*** The data ***

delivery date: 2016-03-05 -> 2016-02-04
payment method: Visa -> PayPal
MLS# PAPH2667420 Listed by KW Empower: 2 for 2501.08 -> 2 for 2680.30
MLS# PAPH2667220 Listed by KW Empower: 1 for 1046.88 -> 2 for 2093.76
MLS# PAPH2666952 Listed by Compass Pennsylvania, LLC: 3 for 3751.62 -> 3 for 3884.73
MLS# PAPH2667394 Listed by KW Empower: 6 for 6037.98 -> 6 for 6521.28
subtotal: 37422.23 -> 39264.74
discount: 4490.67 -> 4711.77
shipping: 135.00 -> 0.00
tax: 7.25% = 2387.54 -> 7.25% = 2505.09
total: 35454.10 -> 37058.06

*** End of The data ***

- Problem
Write out the entire listing exactly.

- Response area
delivery date: 2016-03-05 -> 2016-02-04
payment method: Visa -> PayPal
MLS# PAPH2667420 Listed by KW Empower: 2 for 2501.08 -> 2 for 2680.30
MLS# PAPH2667220 Listed by KW Empower: 1 for 1046.88 -> 2 for 2093.76
MLS# PAPH2666952 Listed by Compass Pennsylvania, LLC: 3 for 3751.62 -> 3 for 3884.73
MLS# PAPH2667394 Listed by KW Empower: 6 for 6037.98 -> 6 for 6521.28
subtotal: 37422.23 -> 39264.74
discount: 4490.67 -> 4711.77
shipping: 135.00 -> 0.00
tax: 7.25% = 2387.54 -> 7.25% = 2505.09
total: 35454.10 -> 37058.06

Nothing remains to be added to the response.